Weiter bleibt also mühsam-penible Aufklärungsarbeit im zellulären Dickicht unerlässlich um herauszufinden, wo welche Beteiligte was am p53-Mechanismus torpedieren. Zudem ist p53 nur der berühmteste, keineswegs aber der einzige Tumorsuppressor der Zelle. Wie kompliziert das Gesamtbild "Krebs" im Einzelfall sein kann, tragen nur exemplarisch zeitgleich mit den p53-Reaktivatoren andere Forscher um Peiquing Sun in die Öffentlichkeit, die dem seneszenzauslösenden Tun des nicht ganz so berühmten p38 auf der Spur waren. Die Forscher vom Scripps-Forschungsinstitut fanden dabei heraus, dass neben den zwei schon bekannten komplizierten Signalketten, über die die Zelle mit Hilfe verschiedener hemmender und aktivierender Proteine p53 in Gang setzten kann, wohl noch mindestens ein dritter Weg existiert. Ohne den Details nur dieser Arbeit Rechnung zu tragen: Sun und Kollegen entlarvten eine weitere, bis dato unerkannte Rolle des schon gut untersuchten Proteins PRAK, das den ebenso lang bekannten Suppressor p38 an einer bislang unbeachtet gebliebenen Stelle aktiviert [4].
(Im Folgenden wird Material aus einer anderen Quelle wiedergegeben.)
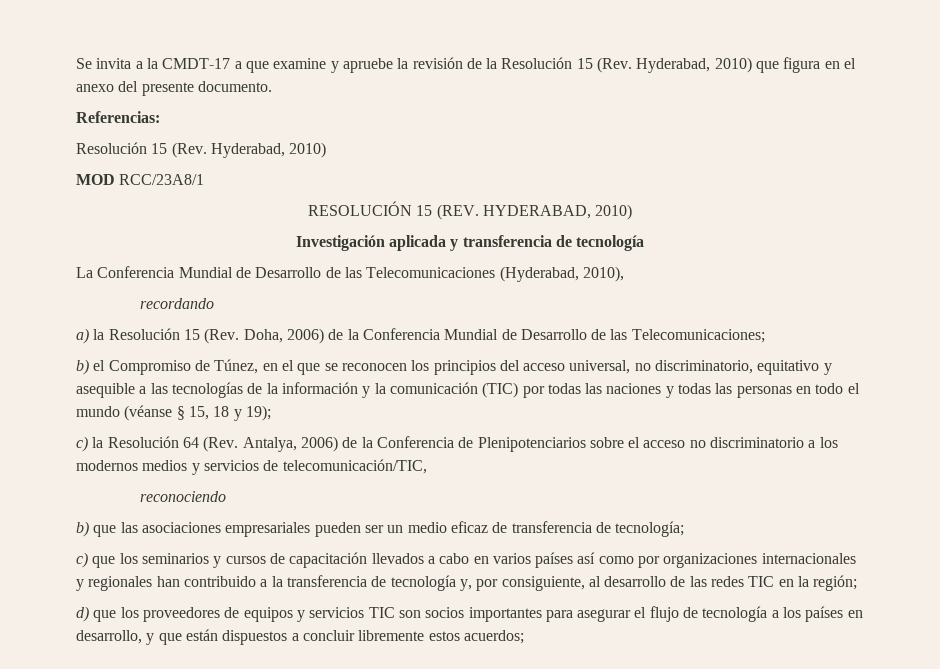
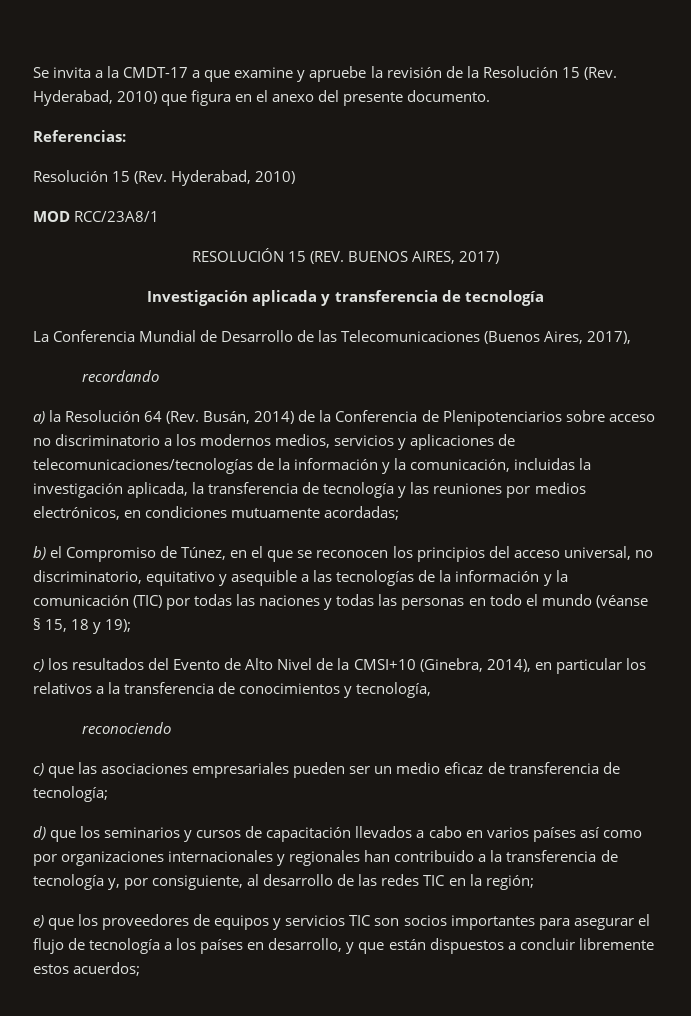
- RESOLUCIÓN 15 (REV. HYDERABAD, 2010)
+ RESOLUCIÓN 15 (REV. BUENOS AIRES, 2017)
- La Conferencia Mundial de Desarrollo de las Telecomunicaciones (Hyderabad, 2010),
+ La Conferencia Mundial de Desarrollo de las Telecomunicaciones (Buenos Aires, 2017),
- a) la Resolución 15 (Rev. Doha, 2006) de la Conferencia Mundial de Desarrollo de las Telecomunicaciones;
+ a) la Resolución 64 (Rev. Busán, 2014) de la Conferencia de Plenipotenciarios sobre acceso no discriminatorio a los modernos medios, servicios y aplicaciones de telecomunicaciones/tecnologías de la información y la comunicación, incluidas la investigación aplicada, la transferencia de tecnología y las reuniones por medios electrónicos, en condiciones mutuamente acordadas;
- c) la Resolución 64 (Rev. Antalya, 2006) de la Conferencia de Plenipotenciarios sobre el acceso no discriminatorio a los modernos medios y servicios de telecomunicación/TIC,
+ c) los resultados del Evento de Alto Nivel de la CMSI+10 (Ginebra, 2014), en particular los relativos a la transferencia de conocimientos y tecnología,
- b) que las asociaciones empresariales pueden ser un medio eficaz de transferencia de tecnología;
+ c) que las asociaciones empresariales pueden ser un medio eficaz de transferencia de tecnología;
- c) que los seminarios y cursos de capacitación llevados a cabo en varios países así como por organizaciones internacionales y regionales han contribuido a la transferencia de tecnología y, por consiguiente, al desarrollo de las redes TIC en la región;
+ d) que los seminarios y cursos de capacitación llevados a cabo en varios países así como por organizaciones internacionales y regionales han contribuido a la transferencia de tecnología y, por consiguiente, al desarrollo de las redes TIC en la región;
- d) que los proveedores de equipos y servicios TIC son socios importantes para asegurar el flujo de tecnología a los países en desarrollo, y que están dispuestos a concluir libremente estos acuerdos;
+ e) que los proveedores de equipos y servicios TIC son socios importantes para asegurar el flujo de tecnología a los países en desarrollo, y que están dispuestos a concluir libremente estos acuerdos;

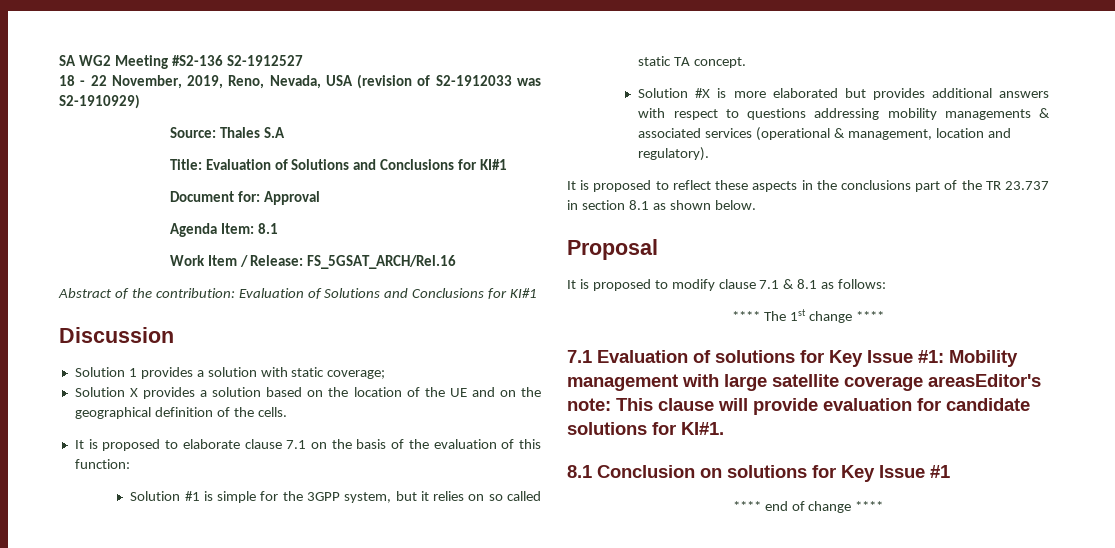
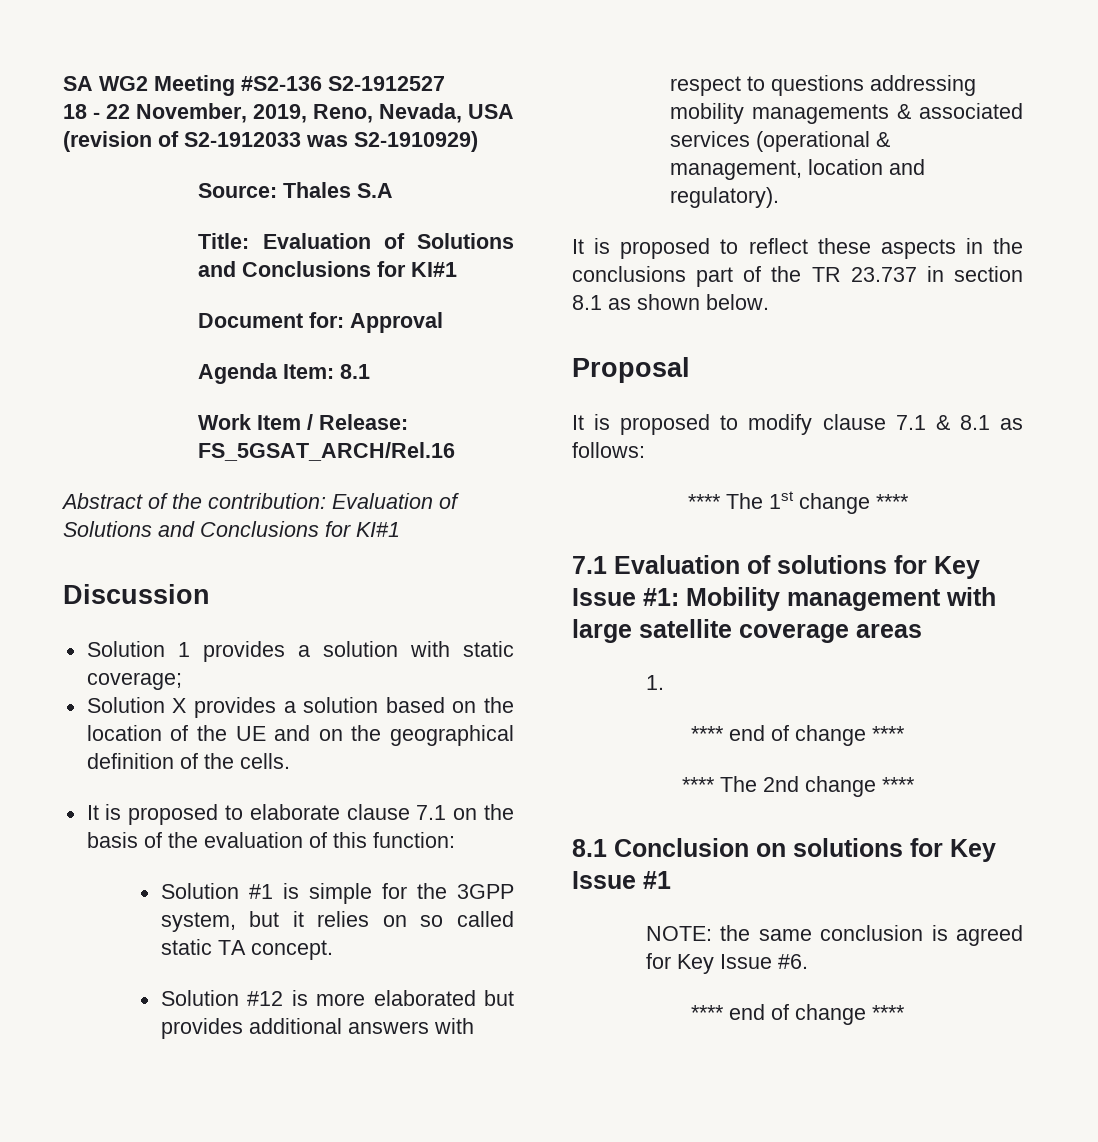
- Solution #X is more elaborated but provides additional answers with respect to questions addressing mobility managements & associated services (operational & management, location and regulatory).
+ Solution #12 is more elaborated but provides additional answers with respect to questions addressing mobility managements & associated services (operational & management, location and regulatory).
- 7.1 Evaluation of solutions for Key Issue #1: Mobility management with large satellite coverage areasEditor's note: This clause will provide evaluation for candidate solutions for KI#1.
+ 7.1 Evaluation of solutions for Key Issue #1: Mobility management with large satellite coverage areas
+ 1.
+ **** end of change ****
+ **** The 2nd change ****
+ NOTE: the same conclusion is agreed for Key Issue #6.

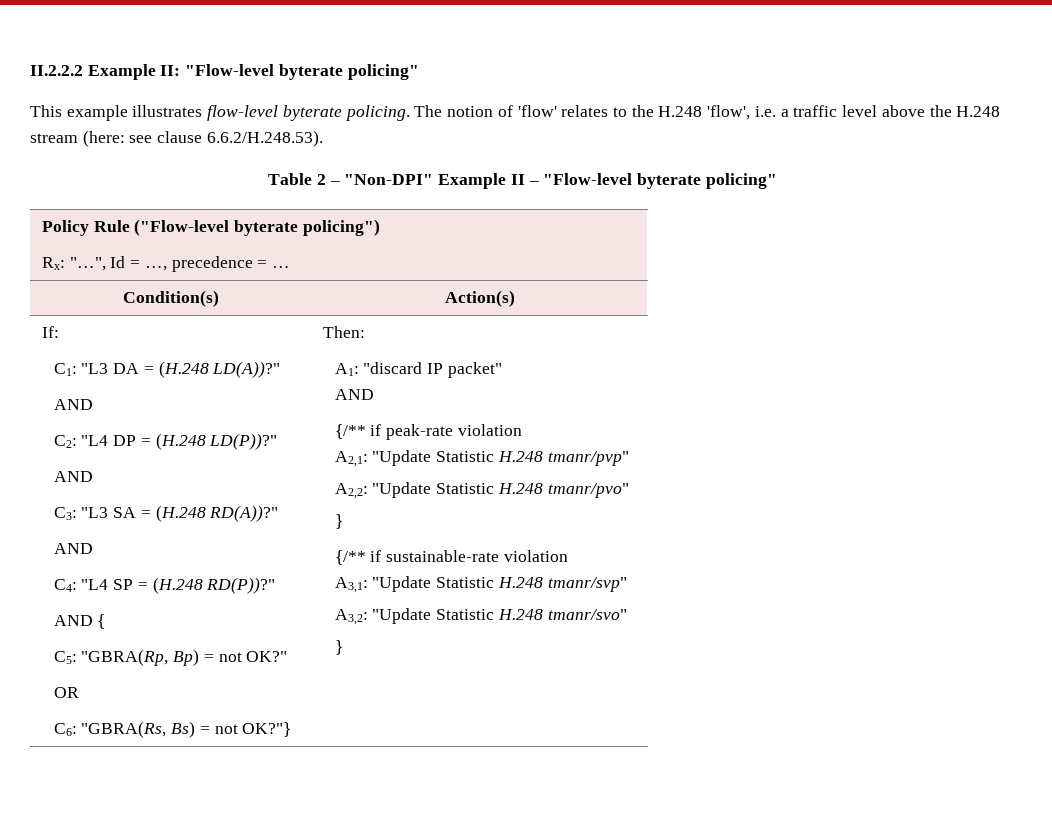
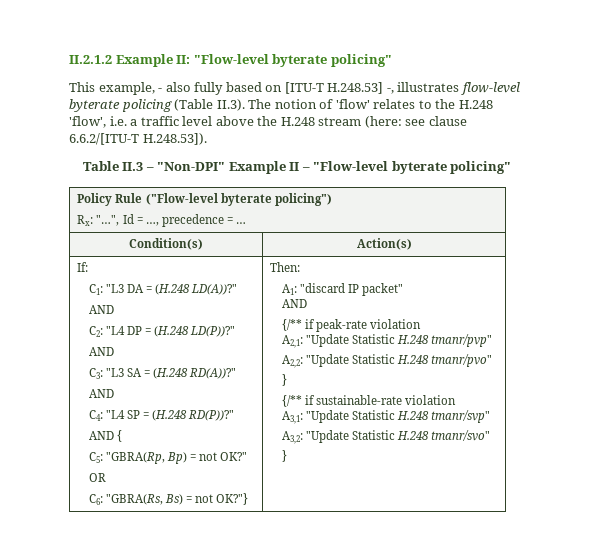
- II.2.2.2 Example II: "Flow-level byterate policing"
+ II.2.1.2 Example II: "Flow-level byterate policing"
- This example illustrates flow-level byterate policing. The notion of 'flow' relates to the H.248 'flow', i.e. a traffic level above the H.248 stream (here: see clause 6.6.2/H.248.53).
+ This example, - also fully based on [ITU-T H.248.53] -, illustrates flow-level byterate policing (Table II.3). The notion of 'flow' relates to the H.248 'flow', i.e. a traffic level above the H.248 stream (here: see clause 6.6.2/[ITU-T H.248.53]).
- Table 2 – "Non-DPI" Example II – "Flow-level byterate policing"
+ Table II.3 – "Non-DPI" Example II – "Flow-level byterate policing"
Alle aktuellen Studien zeigen unterm Strich tatsächlich neue Ansatzpunkte für die Bekämpfung von Tumoren auf. Natürlich kann es hiervon nie genug geben, egal ob sie zur Lockerung von Bremsen der natürlichen Tumorabwehr oder dem Bremsen von Tumorauslösern führen. Dass derzeit jede mögliche Bekämpfungsstrategie auch immer gleichzeitig die Komplexität des ohnehin undurchschaubaren Krebsgeschehens erhöht, muss dabei wohl oder übel in Kauf genommen werden. Mit jeder neu aufgedeckten Raffinesse steigt, so viel optimistischer Realismus muss sein, immerhin auch die Wirklichkeitsnähe unserer Vorstellung von Krebs.